Exercise data:
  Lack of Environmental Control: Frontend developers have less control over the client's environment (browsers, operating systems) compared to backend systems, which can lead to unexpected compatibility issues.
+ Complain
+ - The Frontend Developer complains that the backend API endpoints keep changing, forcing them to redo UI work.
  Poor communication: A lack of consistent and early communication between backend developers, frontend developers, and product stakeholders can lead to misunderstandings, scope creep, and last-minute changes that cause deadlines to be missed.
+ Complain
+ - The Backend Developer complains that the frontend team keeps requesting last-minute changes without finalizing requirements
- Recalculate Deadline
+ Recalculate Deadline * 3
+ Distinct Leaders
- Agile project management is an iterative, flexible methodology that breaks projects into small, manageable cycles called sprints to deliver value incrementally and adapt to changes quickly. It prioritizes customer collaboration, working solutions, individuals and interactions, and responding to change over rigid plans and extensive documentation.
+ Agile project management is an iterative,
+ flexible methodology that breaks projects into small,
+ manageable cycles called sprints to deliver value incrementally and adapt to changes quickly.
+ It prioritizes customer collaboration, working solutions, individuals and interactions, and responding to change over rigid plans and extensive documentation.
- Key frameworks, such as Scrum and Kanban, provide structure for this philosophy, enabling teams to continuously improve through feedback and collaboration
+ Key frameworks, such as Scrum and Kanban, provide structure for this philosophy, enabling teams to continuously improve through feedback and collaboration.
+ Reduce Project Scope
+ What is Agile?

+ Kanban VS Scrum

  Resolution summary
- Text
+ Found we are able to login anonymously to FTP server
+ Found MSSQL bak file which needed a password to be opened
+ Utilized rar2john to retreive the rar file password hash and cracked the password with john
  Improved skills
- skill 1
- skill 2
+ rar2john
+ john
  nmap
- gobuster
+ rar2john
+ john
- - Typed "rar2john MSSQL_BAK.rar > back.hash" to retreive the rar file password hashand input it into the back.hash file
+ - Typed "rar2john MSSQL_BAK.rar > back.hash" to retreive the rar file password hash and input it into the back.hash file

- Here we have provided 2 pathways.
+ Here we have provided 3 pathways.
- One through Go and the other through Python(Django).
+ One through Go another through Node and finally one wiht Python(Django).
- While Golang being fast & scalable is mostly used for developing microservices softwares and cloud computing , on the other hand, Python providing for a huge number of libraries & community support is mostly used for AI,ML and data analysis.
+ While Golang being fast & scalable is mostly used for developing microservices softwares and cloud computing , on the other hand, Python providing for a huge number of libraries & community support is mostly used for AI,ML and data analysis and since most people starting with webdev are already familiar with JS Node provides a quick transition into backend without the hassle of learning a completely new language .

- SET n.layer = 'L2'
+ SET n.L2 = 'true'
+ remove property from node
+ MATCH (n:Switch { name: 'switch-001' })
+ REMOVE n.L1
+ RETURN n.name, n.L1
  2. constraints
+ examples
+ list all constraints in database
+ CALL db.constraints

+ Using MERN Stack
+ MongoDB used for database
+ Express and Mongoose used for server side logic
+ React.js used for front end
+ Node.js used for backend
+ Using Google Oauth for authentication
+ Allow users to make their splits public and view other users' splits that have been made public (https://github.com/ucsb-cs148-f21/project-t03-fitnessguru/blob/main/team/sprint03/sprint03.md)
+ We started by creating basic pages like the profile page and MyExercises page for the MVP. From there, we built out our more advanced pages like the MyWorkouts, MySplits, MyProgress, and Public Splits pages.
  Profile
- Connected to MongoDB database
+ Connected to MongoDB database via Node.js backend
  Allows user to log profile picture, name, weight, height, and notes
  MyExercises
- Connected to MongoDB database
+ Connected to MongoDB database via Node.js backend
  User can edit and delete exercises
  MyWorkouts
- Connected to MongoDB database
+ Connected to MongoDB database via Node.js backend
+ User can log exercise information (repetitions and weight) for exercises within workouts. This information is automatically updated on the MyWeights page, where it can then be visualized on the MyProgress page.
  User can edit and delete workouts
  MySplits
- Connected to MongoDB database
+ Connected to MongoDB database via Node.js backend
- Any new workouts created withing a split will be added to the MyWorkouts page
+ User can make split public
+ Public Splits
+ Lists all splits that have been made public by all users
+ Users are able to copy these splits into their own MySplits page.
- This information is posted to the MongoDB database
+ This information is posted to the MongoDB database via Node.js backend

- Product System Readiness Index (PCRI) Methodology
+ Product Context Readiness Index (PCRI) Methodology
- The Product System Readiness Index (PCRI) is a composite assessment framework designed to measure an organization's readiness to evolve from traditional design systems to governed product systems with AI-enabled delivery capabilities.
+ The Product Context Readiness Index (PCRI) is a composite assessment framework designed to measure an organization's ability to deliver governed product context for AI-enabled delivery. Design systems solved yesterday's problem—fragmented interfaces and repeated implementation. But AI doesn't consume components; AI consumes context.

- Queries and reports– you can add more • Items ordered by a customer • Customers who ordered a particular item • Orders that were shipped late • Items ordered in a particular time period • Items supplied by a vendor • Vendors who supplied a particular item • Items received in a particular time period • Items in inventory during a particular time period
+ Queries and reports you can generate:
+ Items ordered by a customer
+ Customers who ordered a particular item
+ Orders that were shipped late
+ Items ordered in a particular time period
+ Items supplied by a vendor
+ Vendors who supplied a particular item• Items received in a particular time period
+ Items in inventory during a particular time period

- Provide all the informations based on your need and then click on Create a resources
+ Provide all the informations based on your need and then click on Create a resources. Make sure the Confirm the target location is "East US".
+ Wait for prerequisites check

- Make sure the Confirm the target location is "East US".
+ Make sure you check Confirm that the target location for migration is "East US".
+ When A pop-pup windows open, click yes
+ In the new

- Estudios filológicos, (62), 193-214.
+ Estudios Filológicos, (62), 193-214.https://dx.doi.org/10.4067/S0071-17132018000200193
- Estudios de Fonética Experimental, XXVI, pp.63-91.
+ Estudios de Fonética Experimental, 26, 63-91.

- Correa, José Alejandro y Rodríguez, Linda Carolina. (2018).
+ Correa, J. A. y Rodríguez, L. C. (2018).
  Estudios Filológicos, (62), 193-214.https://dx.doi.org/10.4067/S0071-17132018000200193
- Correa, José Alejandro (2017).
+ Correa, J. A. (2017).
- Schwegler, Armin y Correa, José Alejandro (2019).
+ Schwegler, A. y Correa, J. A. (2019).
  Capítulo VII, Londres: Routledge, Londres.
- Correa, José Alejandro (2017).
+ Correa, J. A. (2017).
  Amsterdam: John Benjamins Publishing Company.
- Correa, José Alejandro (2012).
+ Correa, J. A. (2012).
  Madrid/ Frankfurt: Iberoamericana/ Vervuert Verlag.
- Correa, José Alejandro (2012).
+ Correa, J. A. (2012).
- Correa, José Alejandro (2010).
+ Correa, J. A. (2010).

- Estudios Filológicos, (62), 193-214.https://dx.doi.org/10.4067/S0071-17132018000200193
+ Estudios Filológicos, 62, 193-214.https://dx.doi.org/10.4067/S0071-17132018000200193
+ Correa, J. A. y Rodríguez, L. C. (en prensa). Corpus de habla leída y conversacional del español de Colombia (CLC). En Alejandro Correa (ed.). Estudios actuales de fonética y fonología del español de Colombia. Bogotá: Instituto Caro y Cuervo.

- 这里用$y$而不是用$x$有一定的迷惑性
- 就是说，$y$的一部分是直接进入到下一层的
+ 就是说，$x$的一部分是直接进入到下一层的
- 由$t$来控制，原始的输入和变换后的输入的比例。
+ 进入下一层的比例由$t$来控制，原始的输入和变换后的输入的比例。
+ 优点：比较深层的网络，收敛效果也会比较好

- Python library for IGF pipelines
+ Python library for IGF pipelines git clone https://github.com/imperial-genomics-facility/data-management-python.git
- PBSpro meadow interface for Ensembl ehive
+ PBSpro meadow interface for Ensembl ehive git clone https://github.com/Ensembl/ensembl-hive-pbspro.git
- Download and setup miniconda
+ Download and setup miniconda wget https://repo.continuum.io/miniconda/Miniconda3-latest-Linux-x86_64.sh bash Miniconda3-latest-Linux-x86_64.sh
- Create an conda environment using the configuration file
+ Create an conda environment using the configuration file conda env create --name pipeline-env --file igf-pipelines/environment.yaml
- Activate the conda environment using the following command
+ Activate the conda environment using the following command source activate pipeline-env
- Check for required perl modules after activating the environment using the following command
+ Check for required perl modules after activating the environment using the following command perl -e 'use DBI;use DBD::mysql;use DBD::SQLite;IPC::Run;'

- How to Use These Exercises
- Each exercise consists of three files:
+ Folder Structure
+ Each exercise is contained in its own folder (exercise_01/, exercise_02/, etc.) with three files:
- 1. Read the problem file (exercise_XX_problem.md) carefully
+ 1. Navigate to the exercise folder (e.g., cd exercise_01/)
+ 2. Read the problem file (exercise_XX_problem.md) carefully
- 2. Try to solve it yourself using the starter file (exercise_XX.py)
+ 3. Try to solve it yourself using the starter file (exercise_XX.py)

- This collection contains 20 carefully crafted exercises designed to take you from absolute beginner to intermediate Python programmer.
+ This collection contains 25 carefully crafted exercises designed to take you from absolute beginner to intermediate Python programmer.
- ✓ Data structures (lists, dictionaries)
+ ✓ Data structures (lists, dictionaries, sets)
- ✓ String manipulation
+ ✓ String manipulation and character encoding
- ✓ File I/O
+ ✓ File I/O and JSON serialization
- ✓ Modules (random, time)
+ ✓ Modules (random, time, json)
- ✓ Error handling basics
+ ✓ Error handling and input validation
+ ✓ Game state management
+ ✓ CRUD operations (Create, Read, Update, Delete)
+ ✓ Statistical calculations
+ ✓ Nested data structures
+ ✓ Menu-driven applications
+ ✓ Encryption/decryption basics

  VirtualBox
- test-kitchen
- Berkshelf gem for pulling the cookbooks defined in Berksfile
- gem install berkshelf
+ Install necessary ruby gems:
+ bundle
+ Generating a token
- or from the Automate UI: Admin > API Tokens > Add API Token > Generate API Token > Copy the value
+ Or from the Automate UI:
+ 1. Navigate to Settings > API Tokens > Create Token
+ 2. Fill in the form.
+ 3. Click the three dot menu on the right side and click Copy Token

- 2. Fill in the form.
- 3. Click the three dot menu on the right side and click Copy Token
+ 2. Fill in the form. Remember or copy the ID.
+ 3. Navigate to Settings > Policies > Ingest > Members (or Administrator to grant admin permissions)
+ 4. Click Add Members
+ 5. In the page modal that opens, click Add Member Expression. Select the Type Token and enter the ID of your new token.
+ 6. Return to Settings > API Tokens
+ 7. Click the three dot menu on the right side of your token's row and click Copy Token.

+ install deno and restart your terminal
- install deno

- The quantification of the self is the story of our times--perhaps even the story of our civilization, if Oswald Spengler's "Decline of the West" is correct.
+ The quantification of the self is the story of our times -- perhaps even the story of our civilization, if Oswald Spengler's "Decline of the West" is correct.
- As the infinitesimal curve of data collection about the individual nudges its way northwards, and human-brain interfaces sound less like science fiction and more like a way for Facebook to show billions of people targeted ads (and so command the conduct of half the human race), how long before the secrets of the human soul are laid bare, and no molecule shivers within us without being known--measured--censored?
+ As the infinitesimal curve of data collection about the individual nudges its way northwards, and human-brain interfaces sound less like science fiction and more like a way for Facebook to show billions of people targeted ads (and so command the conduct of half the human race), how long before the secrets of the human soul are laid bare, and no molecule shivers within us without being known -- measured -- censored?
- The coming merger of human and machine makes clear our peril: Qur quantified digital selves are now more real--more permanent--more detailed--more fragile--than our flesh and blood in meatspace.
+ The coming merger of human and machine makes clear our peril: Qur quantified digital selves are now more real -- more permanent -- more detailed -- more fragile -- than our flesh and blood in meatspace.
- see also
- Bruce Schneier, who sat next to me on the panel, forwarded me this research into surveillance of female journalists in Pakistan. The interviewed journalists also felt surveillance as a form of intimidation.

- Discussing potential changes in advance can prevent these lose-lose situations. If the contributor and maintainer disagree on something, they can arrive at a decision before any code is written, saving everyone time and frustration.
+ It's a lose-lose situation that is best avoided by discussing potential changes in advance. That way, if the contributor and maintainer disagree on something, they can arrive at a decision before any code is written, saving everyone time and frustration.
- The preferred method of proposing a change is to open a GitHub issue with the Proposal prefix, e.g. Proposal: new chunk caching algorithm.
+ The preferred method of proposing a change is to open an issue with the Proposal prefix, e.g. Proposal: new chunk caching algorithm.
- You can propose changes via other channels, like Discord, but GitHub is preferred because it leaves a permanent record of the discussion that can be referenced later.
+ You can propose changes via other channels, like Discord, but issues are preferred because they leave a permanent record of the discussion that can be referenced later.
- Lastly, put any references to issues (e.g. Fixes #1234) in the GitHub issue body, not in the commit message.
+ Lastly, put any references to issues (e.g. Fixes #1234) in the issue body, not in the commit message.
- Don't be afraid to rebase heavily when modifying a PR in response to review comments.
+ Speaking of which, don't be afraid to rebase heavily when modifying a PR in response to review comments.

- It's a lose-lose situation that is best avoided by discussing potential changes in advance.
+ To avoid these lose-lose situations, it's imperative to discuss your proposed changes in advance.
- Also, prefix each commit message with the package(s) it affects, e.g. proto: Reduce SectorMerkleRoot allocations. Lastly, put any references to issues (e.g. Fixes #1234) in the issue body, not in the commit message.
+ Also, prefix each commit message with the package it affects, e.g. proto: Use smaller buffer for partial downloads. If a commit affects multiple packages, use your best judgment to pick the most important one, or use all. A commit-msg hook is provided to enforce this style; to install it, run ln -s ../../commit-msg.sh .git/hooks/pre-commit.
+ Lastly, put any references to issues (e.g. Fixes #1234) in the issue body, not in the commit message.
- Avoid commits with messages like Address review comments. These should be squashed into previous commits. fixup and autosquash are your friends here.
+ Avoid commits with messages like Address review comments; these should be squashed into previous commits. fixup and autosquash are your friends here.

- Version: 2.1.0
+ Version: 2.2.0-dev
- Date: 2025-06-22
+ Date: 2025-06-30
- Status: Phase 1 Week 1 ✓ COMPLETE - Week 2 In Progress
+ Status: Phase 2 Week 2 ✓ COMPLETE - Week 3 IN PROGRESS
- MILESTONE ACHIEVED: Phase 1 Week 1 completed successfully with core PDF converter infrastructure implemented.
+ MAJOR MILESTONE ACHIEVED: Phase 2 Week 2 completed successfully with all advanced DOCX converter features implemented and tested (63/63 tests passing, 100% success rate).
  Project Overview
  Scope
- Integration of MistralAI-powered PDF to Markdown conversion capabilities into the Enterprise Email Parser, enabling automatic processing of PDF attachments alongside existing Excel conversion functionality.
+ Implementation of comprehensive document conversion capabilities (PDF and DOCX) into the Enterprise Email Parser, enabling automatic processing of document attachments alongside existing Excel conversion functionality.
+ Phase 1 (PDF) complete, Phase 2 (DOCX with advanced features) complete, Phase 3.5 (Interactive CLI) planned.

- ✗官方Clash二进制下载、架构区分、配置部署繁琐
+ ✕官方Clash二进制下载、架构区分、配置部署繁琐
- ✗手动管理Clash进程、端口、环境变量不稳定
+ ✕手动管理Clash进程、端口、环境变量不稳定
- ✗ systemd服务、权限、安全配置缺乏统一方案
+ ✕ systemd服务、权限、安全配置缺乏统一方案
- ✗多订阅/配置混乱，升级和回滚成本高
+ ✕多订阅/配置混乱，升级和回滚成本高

Exercise instructions:
Where the listing above has a line with "IGF pipelines git", start there, and output every line exactly through the line with "- Activate the", which is also included.

Your response:
+ Python library for IGF pipelines git clone https://github.com/imperial-genomics-facility/data-management-python.git
- PBSpro meadow interface for Ensembl ehive
+ PBSpro meadow interface for Ensembl ehive git clone https://github.com/Ensembl/ensembl-hive-pbspro.git
- Download and setup miniconda
+ Download and setup miniconda wget https://repo.continuum.io/miniconda/Miniconda3-latest-Linux-x86_64.sh bash Miniconda3-latest-Linux-x86_64.sh
- Create an conda environment using the configuration file
+ Create an conda environment using the configuration file conda env create --name pipeline-env --file igf-pipelines/environment.yaml
- Activate the conda environment using the following command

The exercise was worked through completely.